Work to be completed: The copy you return must match the listing word for word and carry no pictures.
***
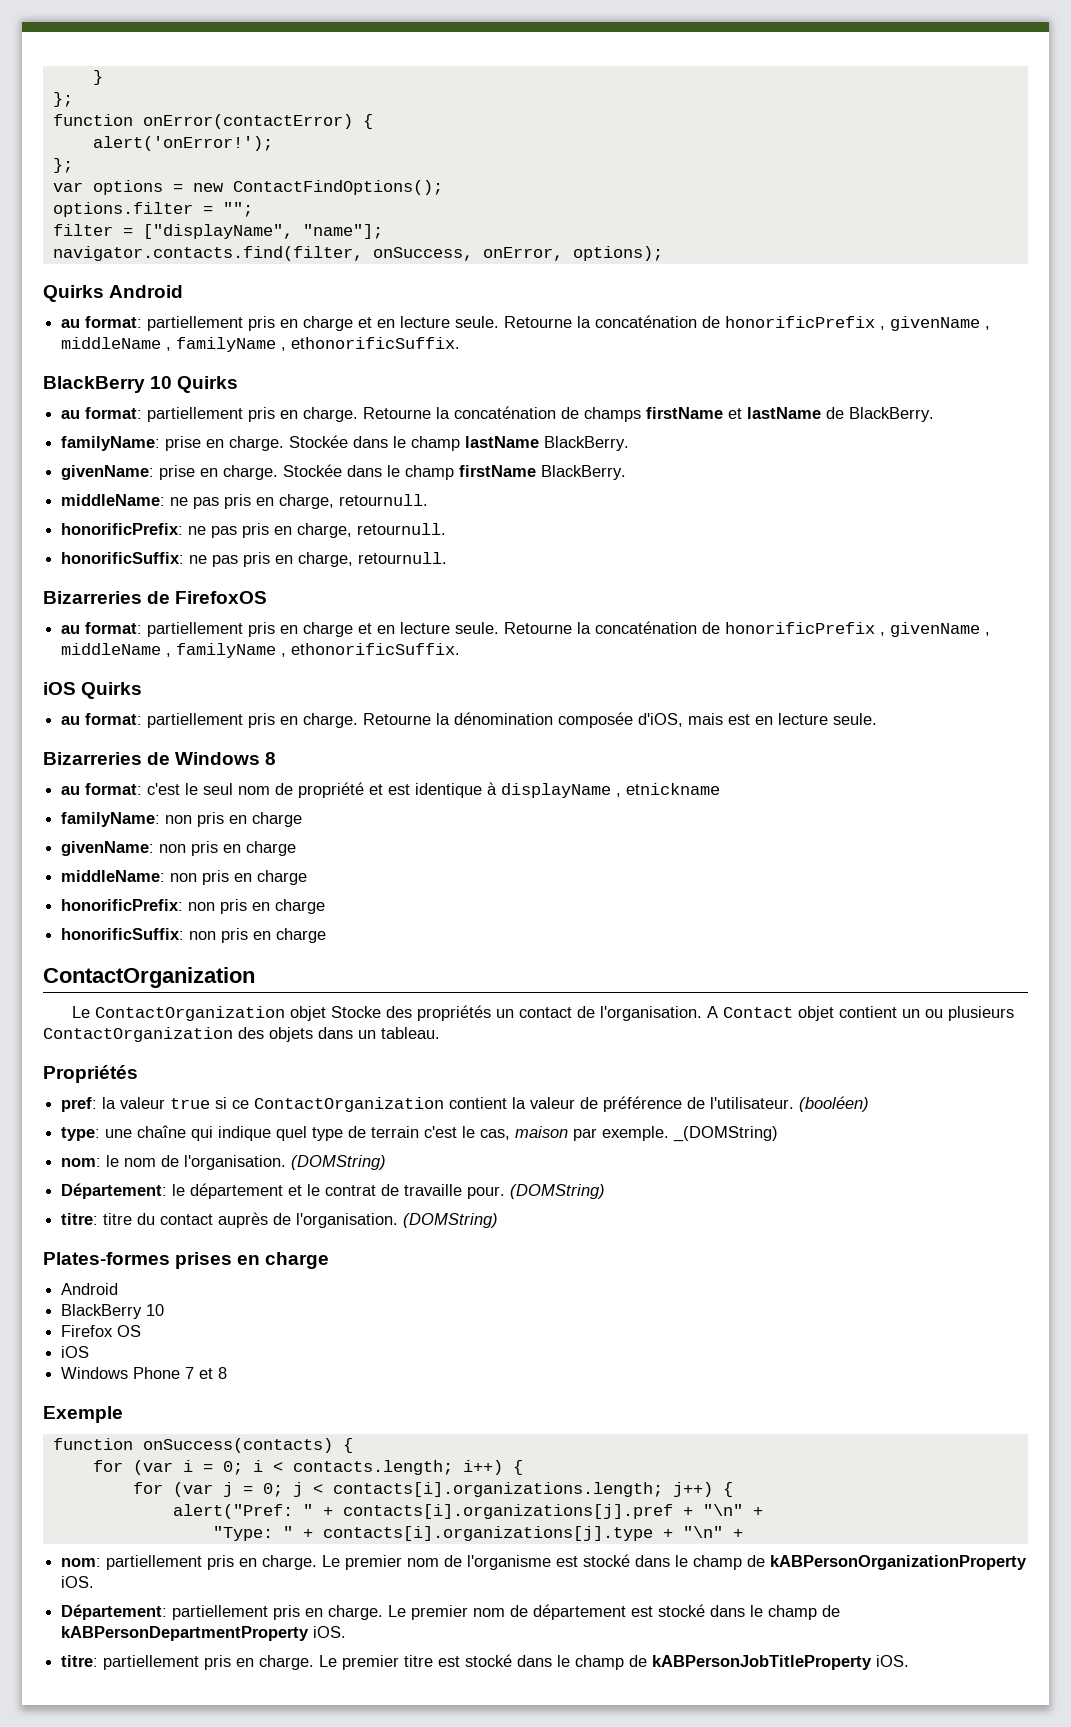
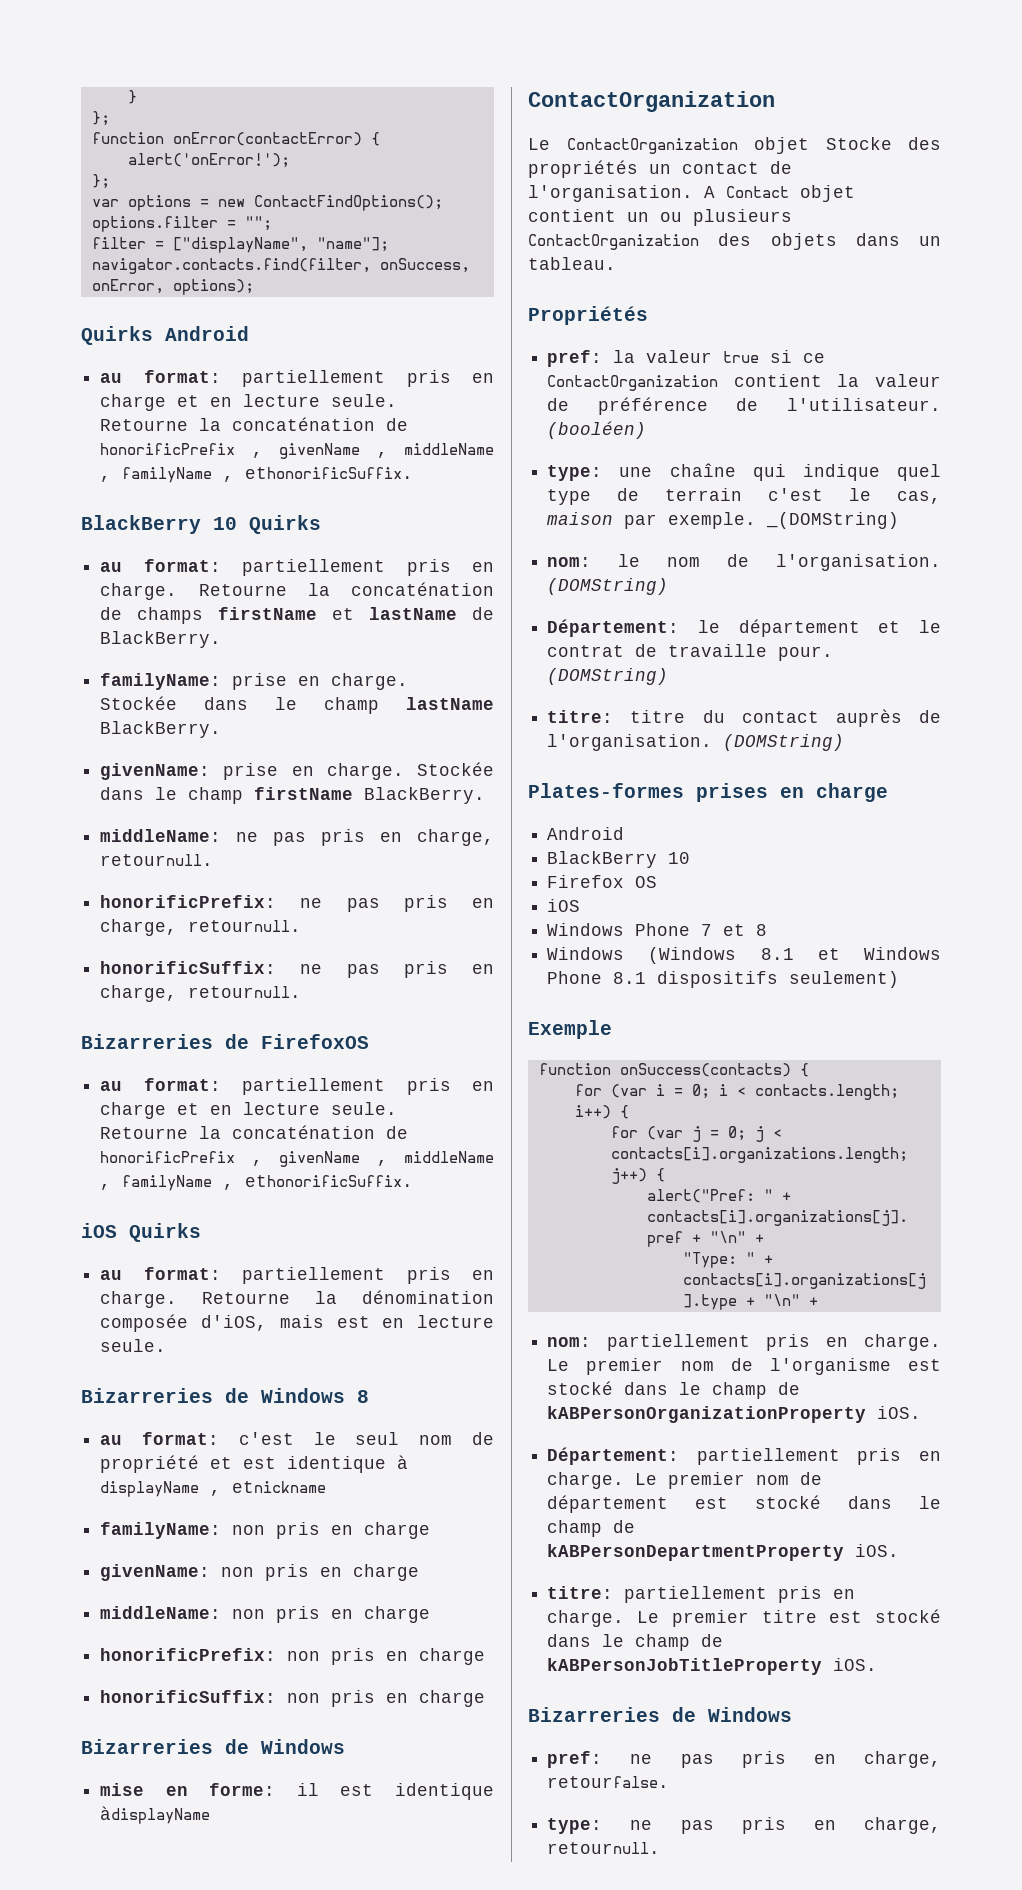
(327, 935) none -> [81,1739,345,1754] [100,1783,494,1800] [100,1806,211,1824] // Bizarreries de Windows // mise en forme: il est identique àdisplayName
(228, 1373) none -> [547,947,941,964] [547,971,900,988] // Windows (Windows 8.1 et Windows Phone 8.1 dispositifs seulement)
(910, 1661) none -> [528,1707,792,1722] [547,1751,941,1768] [547,1776,670,1788] [547,1817,941,1834] [547,1842,661,1854] // Bizarreries de Windows // pref: ne pas pris en charge, retourfalse. // type: ne pas pris en charge, retournull.

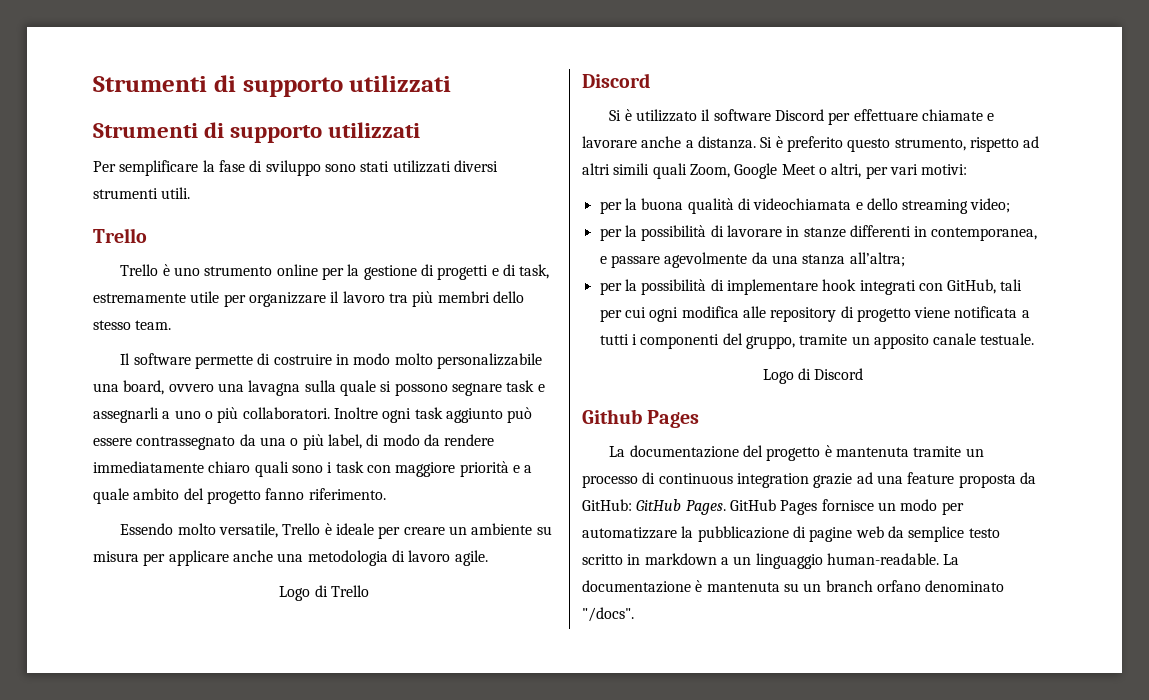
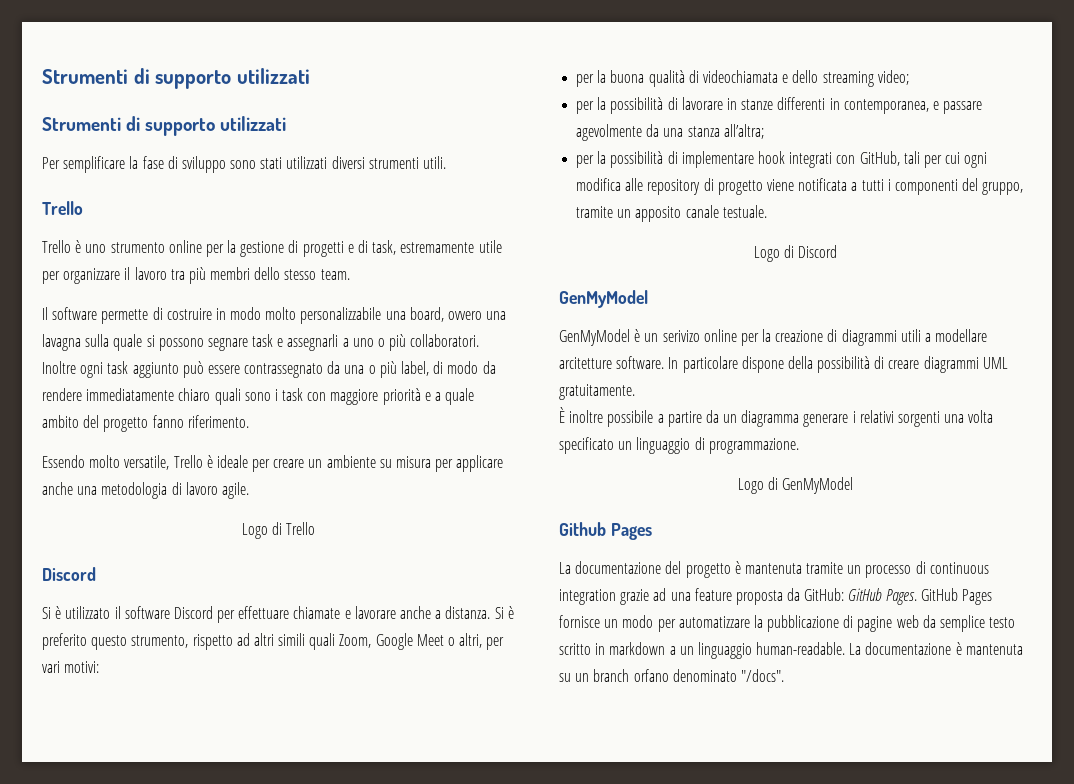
(864, 374) none -> [559,290,648,308] [559,329,988,346] [559,356,1008,373] [559,384,635,400] [559,407,994,427] [559,437,799,454] [737,477,854,494] // GenMyModel // GenMyModel è un serivizo online per la creazione di diagrammi utili a modellare arcitetture software. In particolare dispone della possibilità di creare diagrammi UML gratuitamente. // È inoltre possibile a partire da un diagramma generare i relativi sorgenti una volta specificato un linguaggio di programmazione. // Logo di GenMyModel

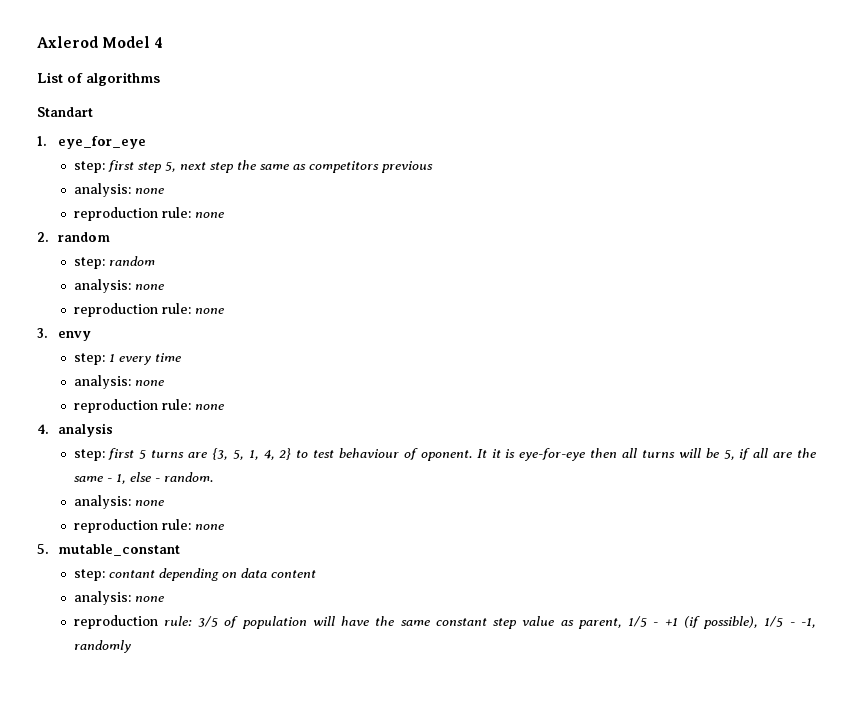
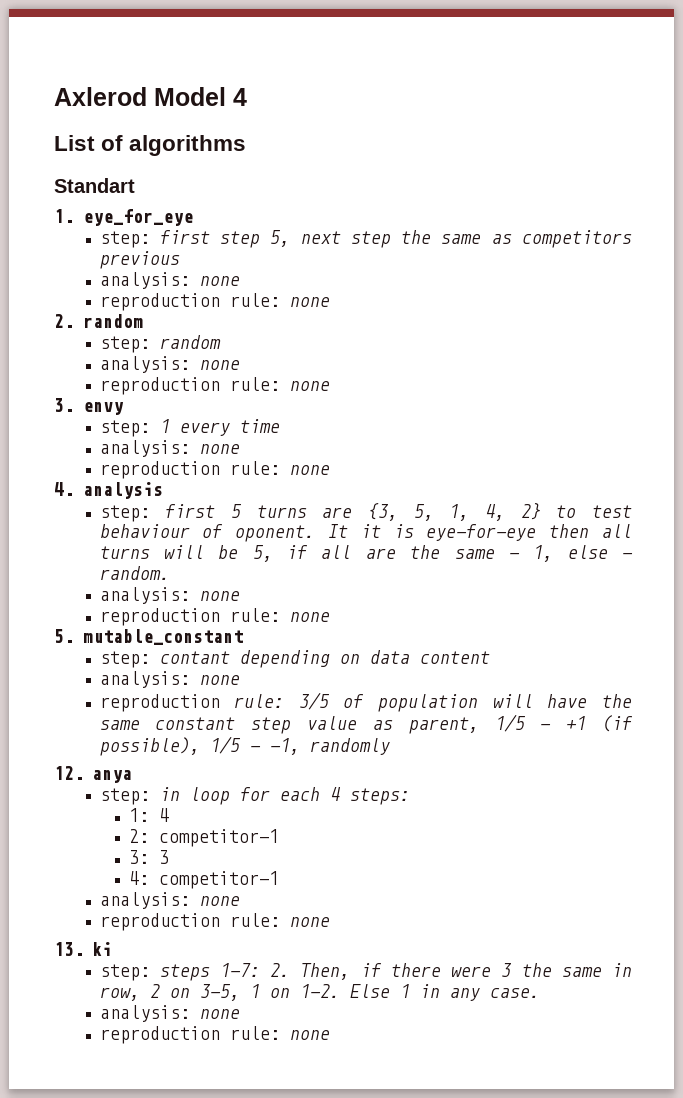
(131, 646) none -> [54,766,132,783] [99,787,410,805] [128,808,169,822] [128,829,279,847] [128,850,169,864] [128,871,279,889] [99,892,240,909] [99,913,330,931] [54,942,112,956] [99,963,632,981] [99,984,540,1001] [99,1005,240,1022] [99,1026,330,1044] // 12. anya // step: in loop for each 4 steps: // 1: 4 // 2: competitor-1 // 3: 3 // 4: competitor-1 // analysis: none // reproduction rule: none // 13. ki // step: steps 1-7: 2. Then, if there were 3 the same in row, 2 on 3-5, 1 on 1-2. Else 1 in any case. // analysis: none // reproduction rule: none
***
Task response:
(327, 935) none -> [81,1739,345,1754] [100,1783,494,1800] [100,1806,211,1824] // Bizarreries de Windows // mise en forme: il est identique àdisplayName
(228, 1373) none -> [547,947,941,964] [547,971,900,988] // Windows (Windows 8.1 et Windows Phone 8.1 dispositifs seulement)
(910, 1661) none -> [528,1707,792,1722] [547,1751,941,1768] [547,1776,670,1788] [547,1817,941,1834] [547,1842,661,1854] // Bizarreries de Windows // pref: ne pas pris en charge, retourfalse. // type: ne pas pris en charge, retournull.

(864, 374) none -> [559,290,648,308] [559,329,988,346] [559,356,1008,373] [559,384,635,400] [559,407,994,427] [559,437,799,454] [737,477,854,494] // GenMyModel // GenMyModel è un serivizo online per la creazione di diagrammi utili a modellare arcitetture software. In particolare dispone della possibilità di creare diagrammi UML gratuitamente. // È inoltre possibile a partire da un diagramma generare i relativi sorgenti una volta specificato un linguaggio di programmazione. // Logo di GenMyModel

(131, 646) none -> [54,766,132,783] [99,787,410,805] [128,808,169,822] [128,829,279,847] [128,850,169,864] [128,871,279,889] [99,892,240,909] [99,913,330,931] [54,942,112,956] [99,963,632,981] [99,984,540,1001] [99,1005,240,1022] [99,1026,330,1044] // 12. anya // step: in loop for each 4 steps: // 1: 4 // 2: competitor-1 // 3: 3 // 4: competitor-1 // analysis: none // reproduction rule: none // 13. ki // step: steps 1-7: 2. Then, if there were 3 the same in row, 2 on 3-5, 1 on 1-2. Else 1 in any case. // analysis: none // reproduction rule: none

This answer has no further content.